Go line by line through the entries and show those that hold the string "green".

● **Excerpts from a dataset**
··········
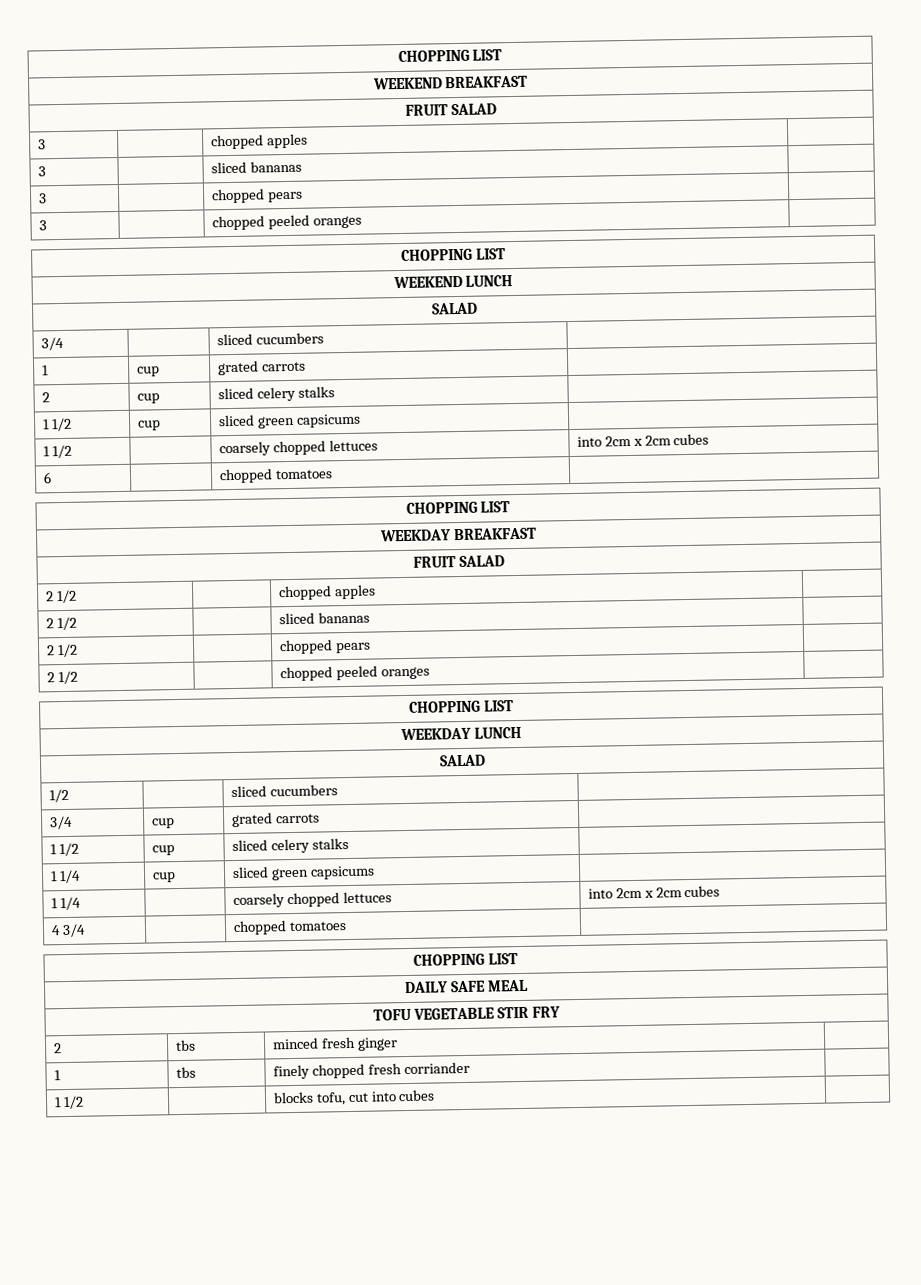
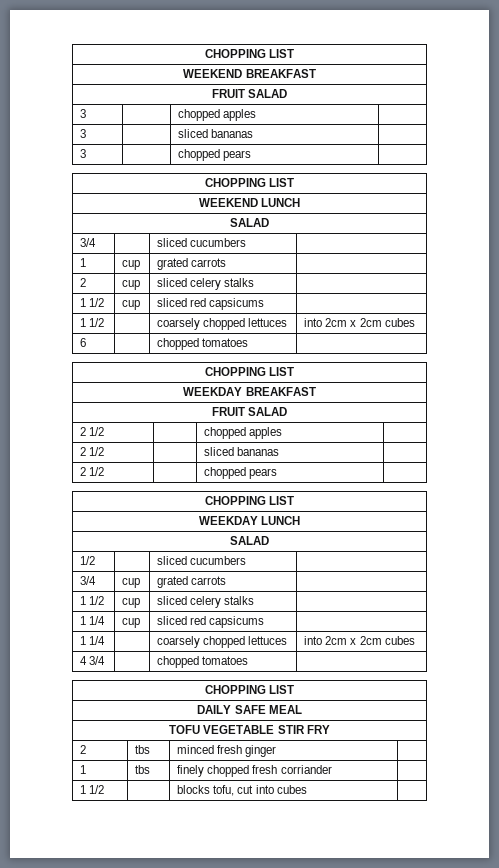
- 3 | | chopped peeled oranges |
- 1 1/2 | cup | sliced green capsicums |
+ 1 1/2 | cup | sliced red capsicums |
- 2 1/2 | | chopped peeled oranges |
- 1 1/4 | cup | sliced green capsicums |
+ 1 1/4 | cup | sliced red capsicums |

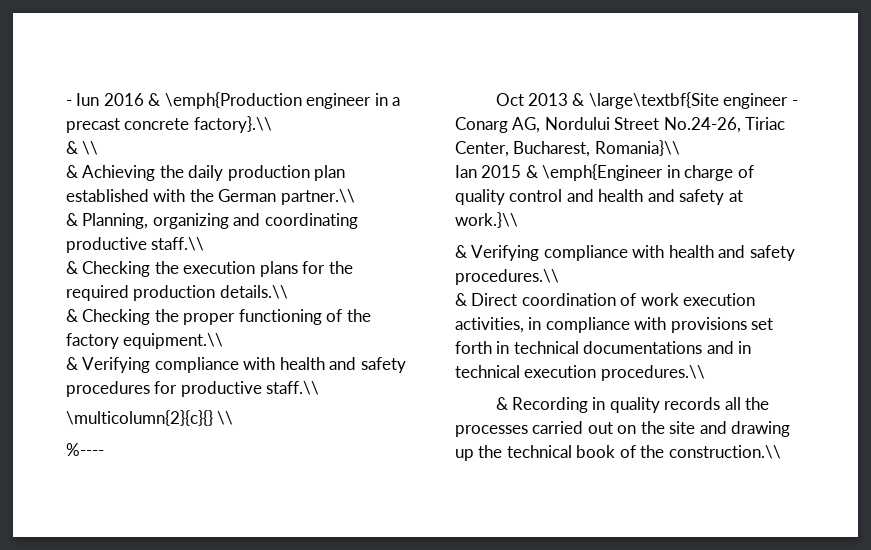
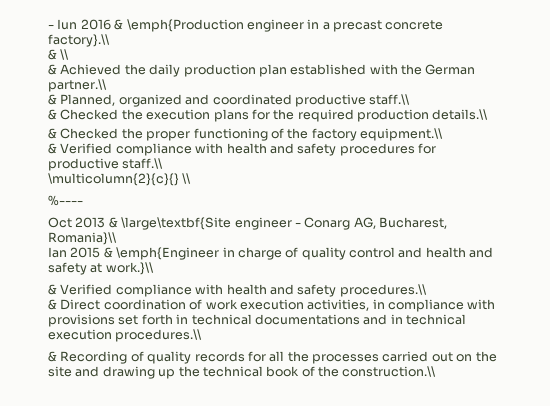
- & Achieving the daily production plan established with the German partner.\\
+ & Achieved the daily production plan established with the German partner.\\
- & Planning, organizing and coordinating productive staff.\\
+ & Planned, organized and coordinated productive staff.\\
- & Checking the execution plans for the required production details.\\
+ & Checked the execution plans for the required production details.\\
- & Checking the proper functioning of the factory equipment.\\
+ & Checked the proper functioning of the factory equipment.\\
- & Verifying compliance with health and safety procedures for productive staff.\\
+ & Verified compliance with health and safety procedures for productive staff.\\
- Oct 2013 & \large\textbf{Site engineer - Conarg AG, Nordului Street No.24-26, Tiriac Center, Bucharest, Romania}\\
+ Oct 2013 & \large\textbf{Site engineer - Conarg AG, Bucharest, Romania}\\
- & Verifying compliance with health and safety procedures.\\
+ & Verified compliance with health and safety procedures.\\
- & Recording in quality records all the processes carried out on the site and drawing up the technical book of the construction.\\
+ & Recording of quality records for all the processes carried out on the site and drawing up the technical book of the construction.\\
··········
● **WRITTEN ANSWER**
- 1 1/2 | cup | sliced green capsicums |
- 1 1/4 | cup | sliced green capsicums |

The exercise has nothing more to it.